I am afraid I do not follow your logic at all. With a standard handheld digital camera, the formula for resolution includes lens size, zoom, sensitivity, exposure etc. I do not believe that resolution is ever limited by lens size. A cell phone camera with a 1mm can potentially take as good a picture as a camera with a 20mm lens if the zoom and sensitivity ...[text shortened]... telescope is that the zoom is determined by the curvature of the dish, not the size of the dish.
http://en.wikipedia.org/wiki/Optical_resolution
If you have an earth bound telescope, say a nice Celestron, you get some eye piece lenses. You can use say a 25 mm eyepiece and get say 30 power of magnification.

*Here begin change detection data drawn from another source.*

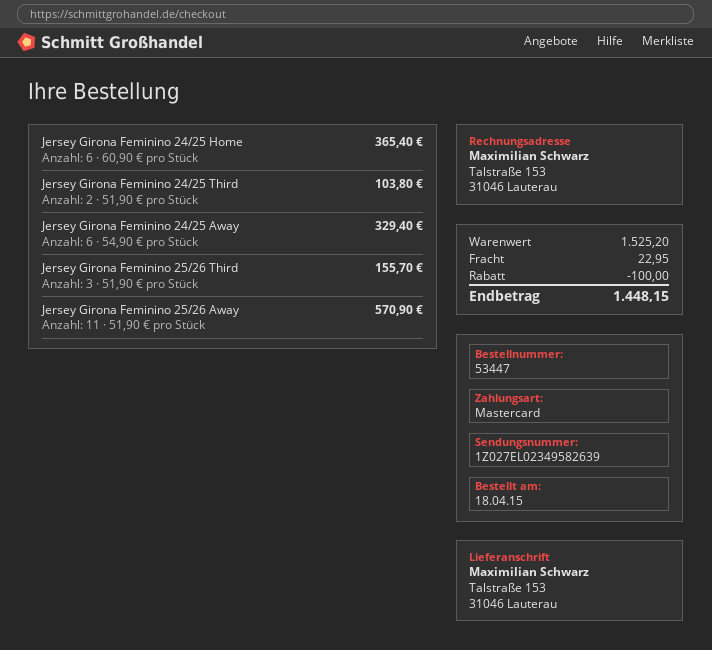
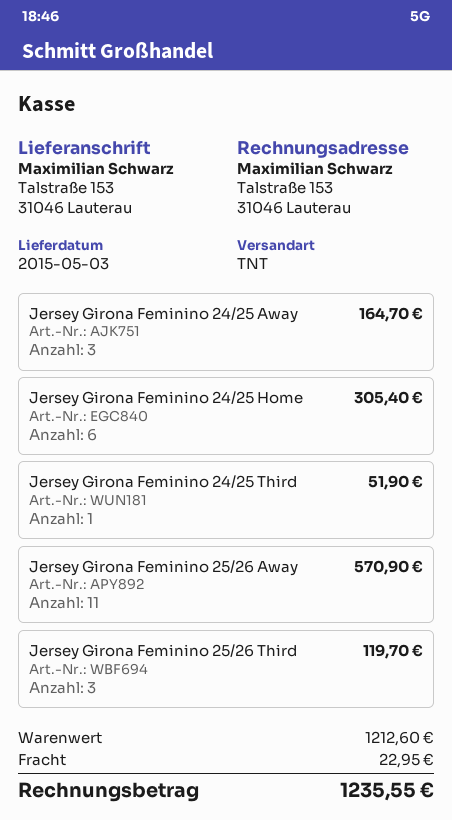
Jersey Girona Feminino 24/25 Home: 6 for 365.40 -> 6 for 305.40
Jersey Girona Feminino 24/25 Third: 2 for 103.80 -> 1 for 51.90
Jersey Girona Feminino 24/25 Away: 6 for 329.40 -> 3 for 164.70
Jersey Girona Feminino 25/26 Third: 3 for 155.70 -> 3 for 119.70
subtotal: 1525.20 -> 1212.60
discount: 100.00 -> none
total: 1448.15 -> 1235.55

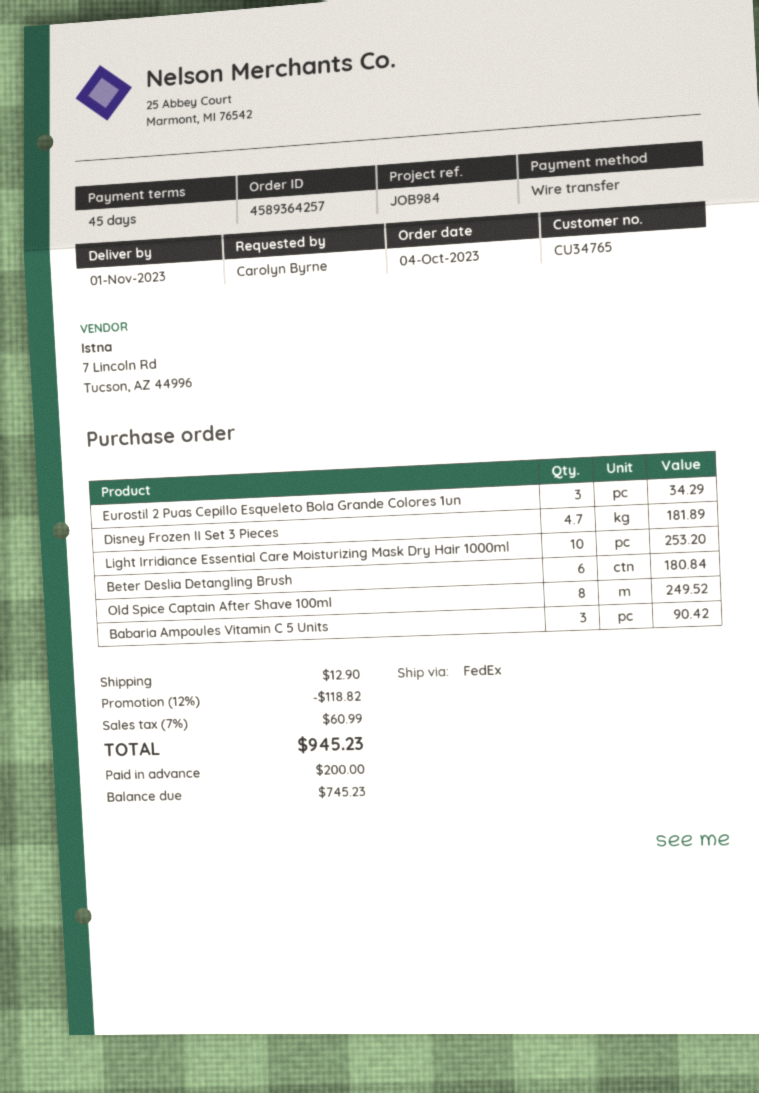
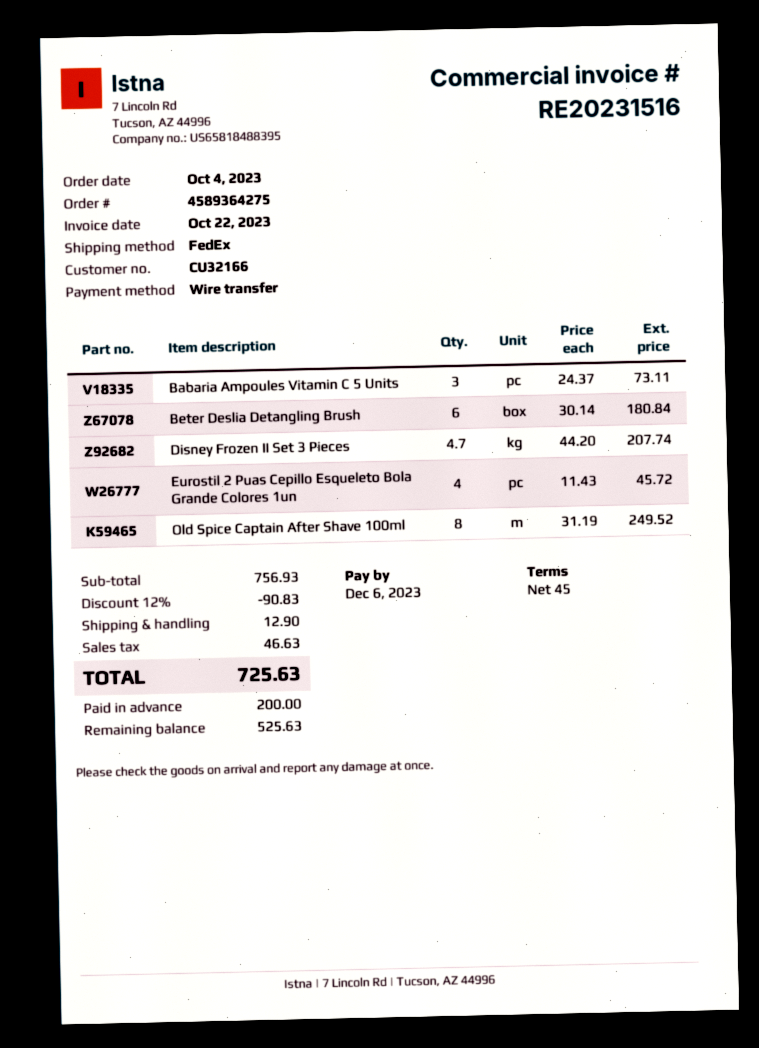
order number: 4589364257 -> 4589364275
customer number: CU34765 -> CU32166
Eurostil 2 Puas Cepillo Esqueleto Bola Grande Colores 1un: 3 for 34.29 -> 4 for 45.72
Disney Frozen II Set 3 Pieces: 4.7 for 181.89 -> 4.7 for 207.74
Light Irridiance Essential Care Moisturizing Mask Dry Hair 1000ml: 10 for 253.20 -> none
Babaria Ampoules Vitamin C 5 Units: 3 for 90.42 -> 3 for 73.11
discount: 12% = 118.82 -> 12% = 90.83
tax: 60.99 -> 46.63
total: 945.23 -> 725.63
balance: 745.23 -> 525.63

If you use a 12.5 mm eyepiece you get 60 power
A 6 mm gets you about 120 power.
3 mm gets you 240 power.
1.5 mm gets you 480 power.
0.75 gets you close to 1000 power.
There are a couple of problems with that situation.
One is the size of the image gets smaller as they eyepiece gets smaller, you get greater magnification but the image size gets smaller than your pupil so you see smaller and smaller circles with the image in them.
The second is diffraction limit of the lens or mirror. Sin Theta=1.22 * (wavelength of light/diameter of the lens)
Sin theta is the diffraction limit. Notice as the size of the lens gets smaller, the diffraction limit gets bigger.
So in order to get better diffraction limits you need bigger lenses. Doesn't matter how many pixels your sensor has, once you reach diffraction limit you can't get any more magnification.
If we could achieve great resolution with a 1 mm lens, why would we build telescopes with 2 meter, 10 meter, 20 meter diameter mirrors? There are fundamental limits we cannot at this point in our technological development, go beyond in terms of resolution Vs lens size.
There are in development a property of lenses called negative refraction index and that may allow lenses that surpass the so far fundamental resolution Vs size limitations but not yet at least for telescopes. There is work going on to get around the limits of optical microscopes with negative refractive indexes and such but I don't think a commercial product is out yet in that field.